■ What you should do
Show each line from the records below in which the word "icon" occurs.

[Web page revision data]
= = =

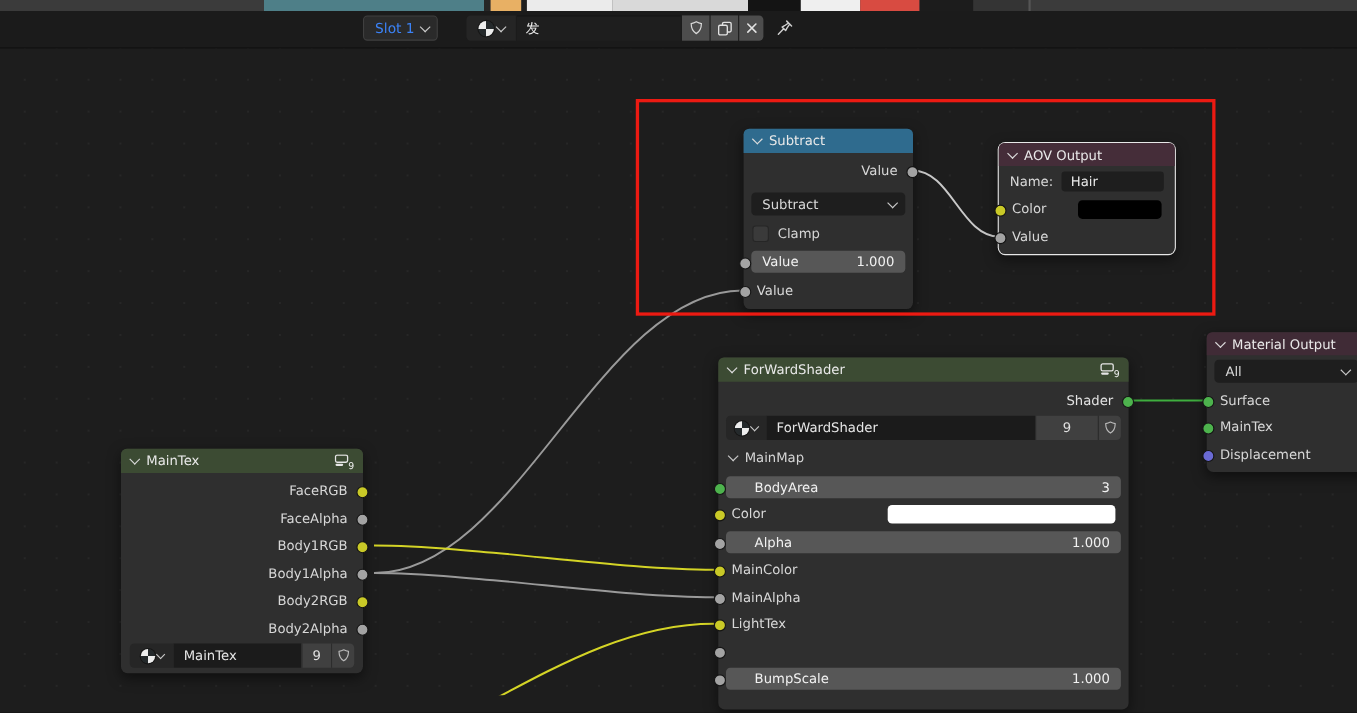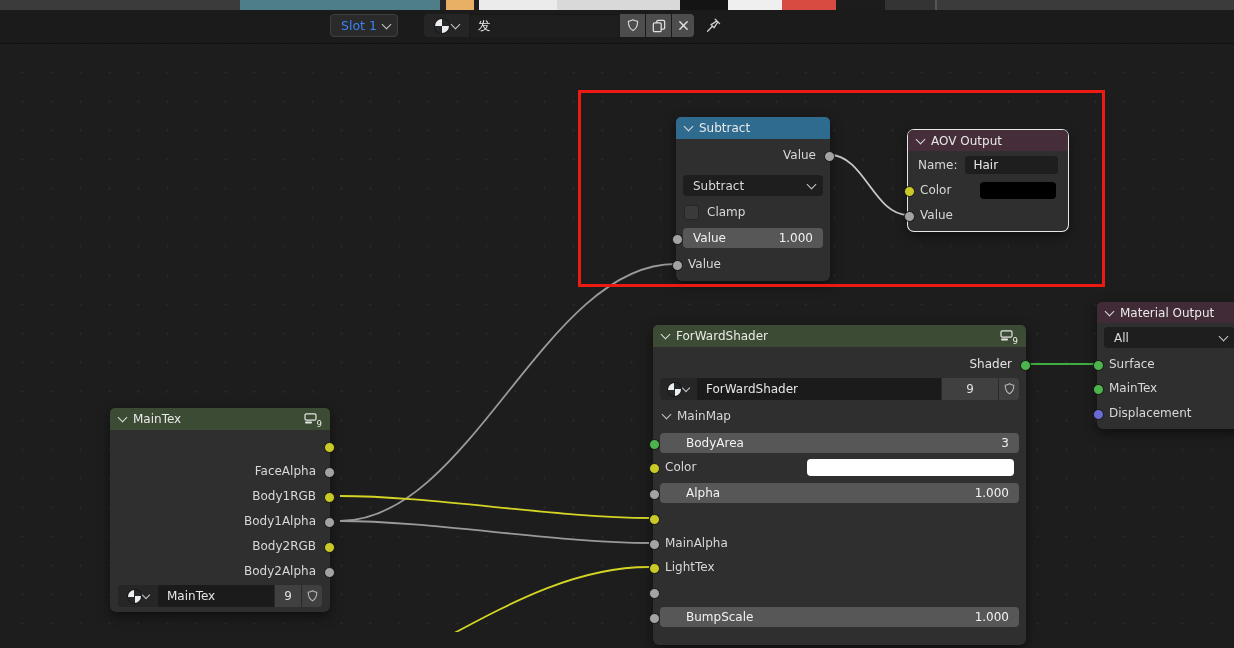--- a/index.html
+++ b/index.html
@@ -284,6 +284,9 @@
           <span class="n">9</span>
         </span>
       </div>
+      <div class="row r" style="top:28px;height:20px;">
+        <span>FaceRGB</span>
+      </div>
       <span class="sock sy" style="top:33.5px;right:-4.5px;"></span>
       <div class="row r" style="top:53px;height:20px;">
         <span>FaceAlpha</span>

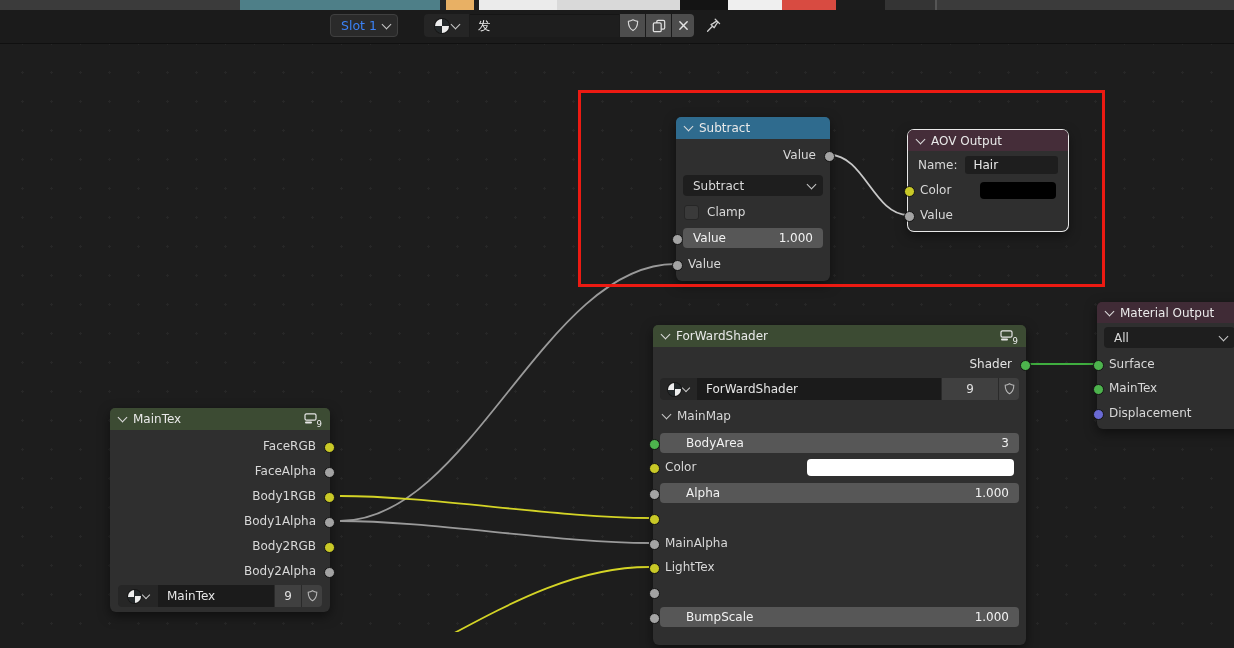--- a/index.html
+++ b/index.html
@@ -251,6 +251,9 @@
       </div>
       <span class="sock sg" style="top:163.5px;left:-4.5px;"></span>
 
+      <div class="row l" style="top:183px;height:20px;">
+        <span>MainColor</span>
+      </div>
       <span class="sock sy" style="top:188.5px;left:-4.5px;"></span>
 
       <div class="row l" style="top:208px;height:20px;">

= = =

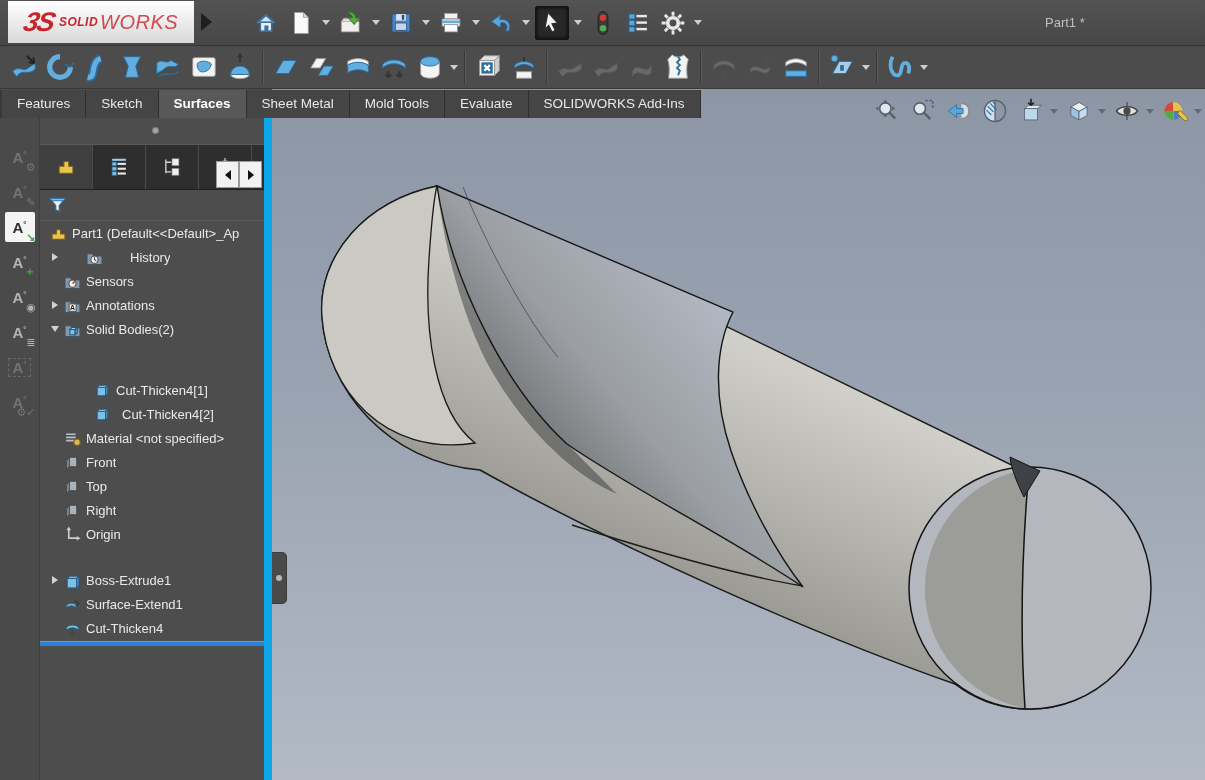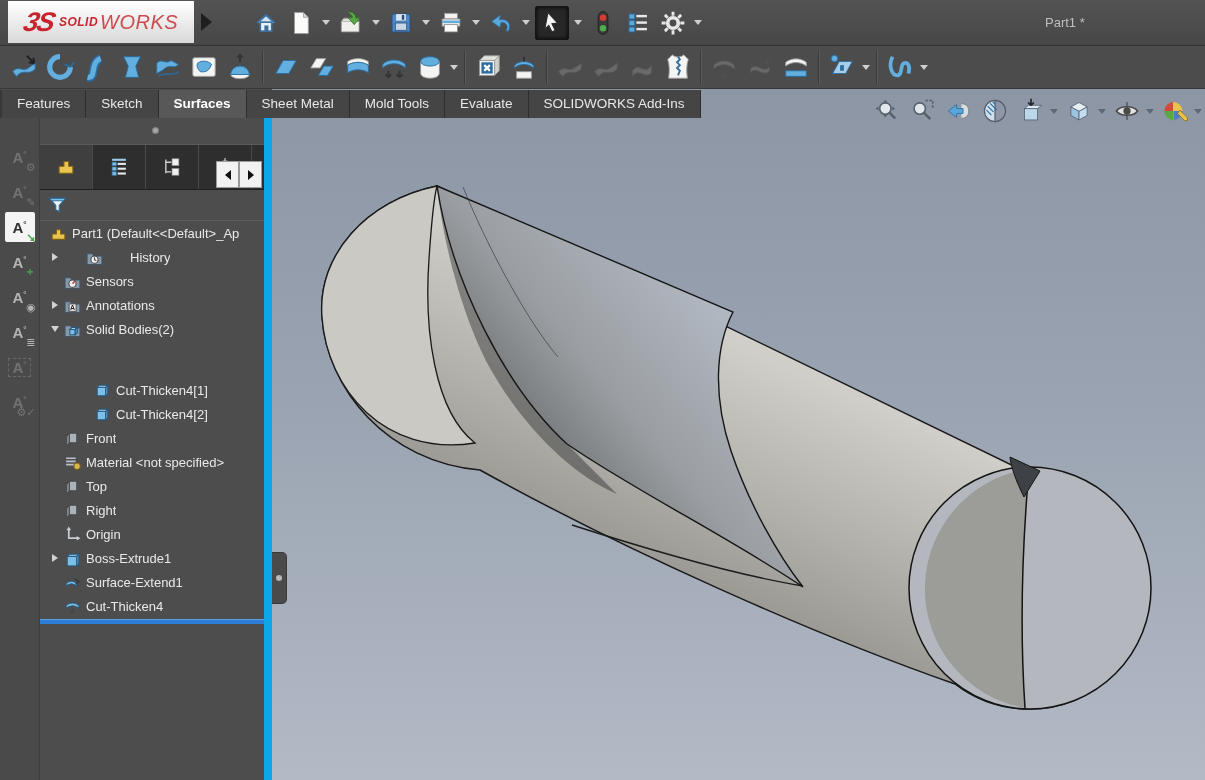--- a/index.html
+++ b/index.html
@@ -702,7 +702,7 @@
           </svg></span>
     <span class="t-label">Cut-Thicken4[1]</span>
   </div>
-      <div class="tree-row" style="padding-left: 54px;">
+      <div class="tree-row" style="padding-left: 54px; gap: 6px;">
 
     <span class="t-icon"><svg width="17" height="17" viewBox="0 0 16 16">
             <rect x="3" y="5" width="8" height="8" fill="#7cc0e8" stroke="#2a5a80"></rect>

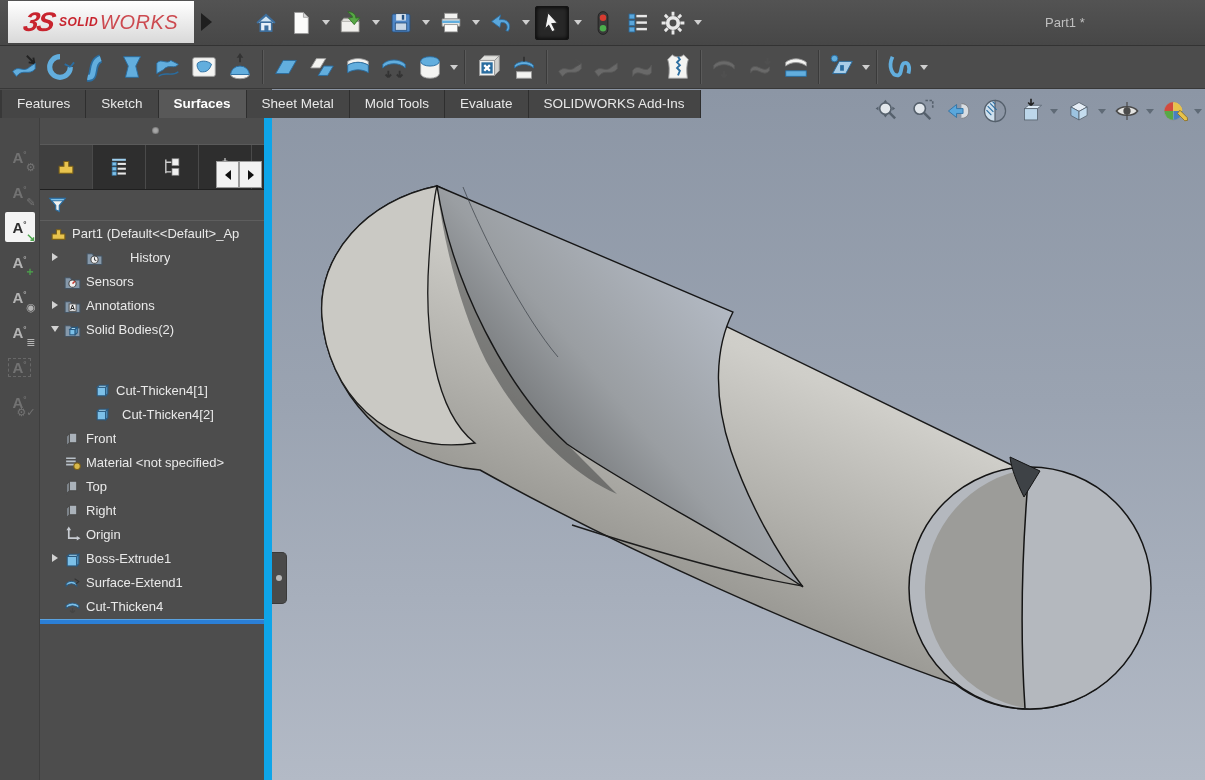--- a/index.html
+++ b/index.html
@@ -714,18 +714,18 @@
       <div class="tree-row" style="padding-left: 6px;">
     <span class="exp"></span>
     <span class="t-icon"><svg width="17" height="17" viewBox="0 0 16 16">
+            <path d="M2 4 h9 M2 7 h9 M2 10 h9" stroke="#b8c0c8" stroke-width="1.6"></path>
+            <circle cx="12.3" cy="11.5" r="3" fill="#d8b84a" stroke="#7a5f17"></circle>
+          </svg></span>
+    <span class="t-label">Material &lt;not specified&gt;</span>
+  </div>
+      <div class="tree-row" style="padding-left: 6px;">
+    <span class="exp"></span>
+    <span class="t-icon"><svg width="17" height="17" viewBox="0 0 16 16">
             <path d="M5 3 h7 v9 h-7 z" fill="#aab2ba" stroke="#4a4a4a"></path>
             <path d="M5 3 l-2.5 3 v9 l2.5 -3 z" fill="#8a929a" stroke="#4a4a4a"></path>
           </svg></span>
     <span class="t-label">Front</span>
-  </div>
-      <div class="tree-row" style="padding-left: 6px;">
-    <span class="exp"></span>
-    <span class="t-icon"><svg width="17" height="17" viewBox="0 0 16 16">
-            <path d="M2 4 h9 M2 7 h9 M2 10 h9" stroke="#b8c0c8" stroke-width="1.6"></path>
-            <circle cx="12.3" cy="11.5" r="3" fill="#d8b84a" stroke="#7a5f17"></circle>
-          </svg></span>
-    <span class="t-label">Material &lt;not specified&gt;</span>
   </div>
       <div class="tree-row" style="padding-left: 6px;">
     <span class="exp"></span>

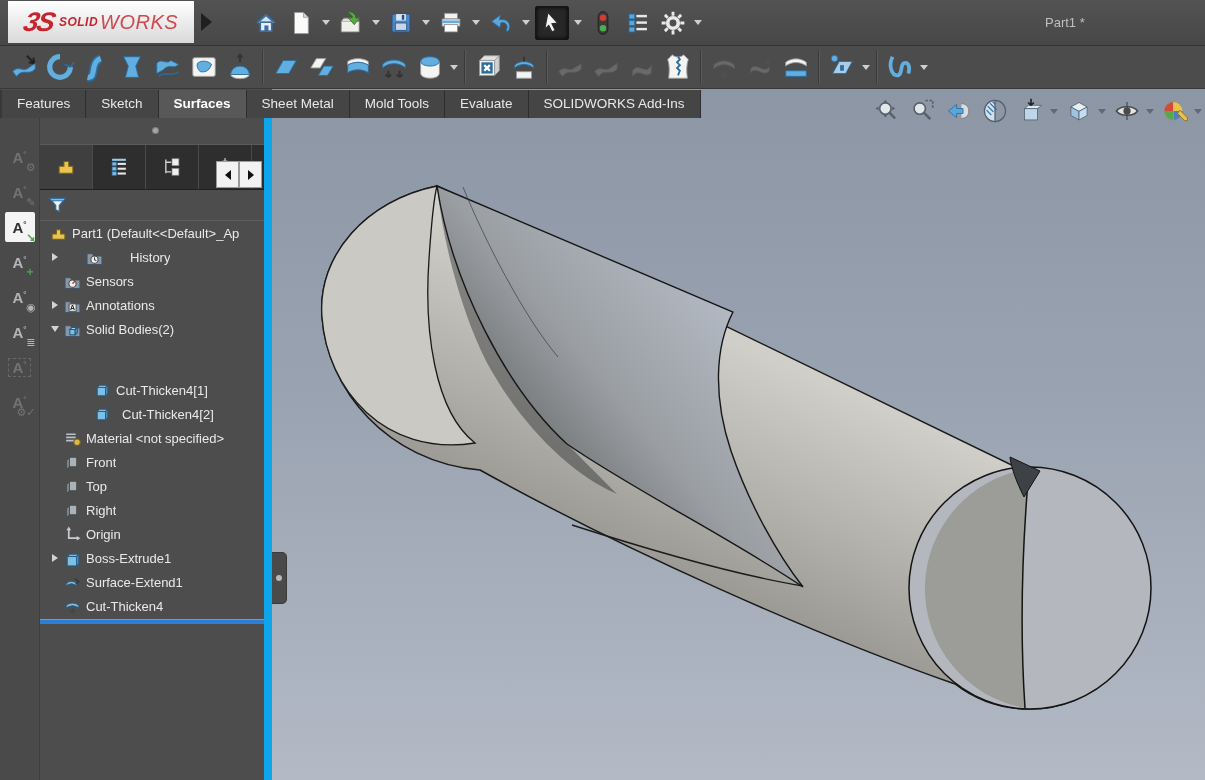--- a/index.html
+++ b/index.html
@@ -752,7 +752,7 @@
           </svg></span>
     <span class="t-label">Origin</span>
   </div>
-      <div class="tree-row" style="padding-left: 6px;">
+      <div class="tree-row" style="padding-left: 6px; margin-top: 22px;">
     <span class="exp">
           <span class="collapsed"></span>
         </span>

= = =

■ Response to this task
     <span class="t-icon"><svg width="17" height="17" viewBox="0 0 16 16">
     <span class="t-icon"><svg width="17" height="17" viewBox="0 0 16 16">
+    <span class="t-icon"><svg width="17" height="17" viewBox="0 0 16 16">
-    <span class="t-icon"><svg width="17" height="17" viewBox="0 0 16 16">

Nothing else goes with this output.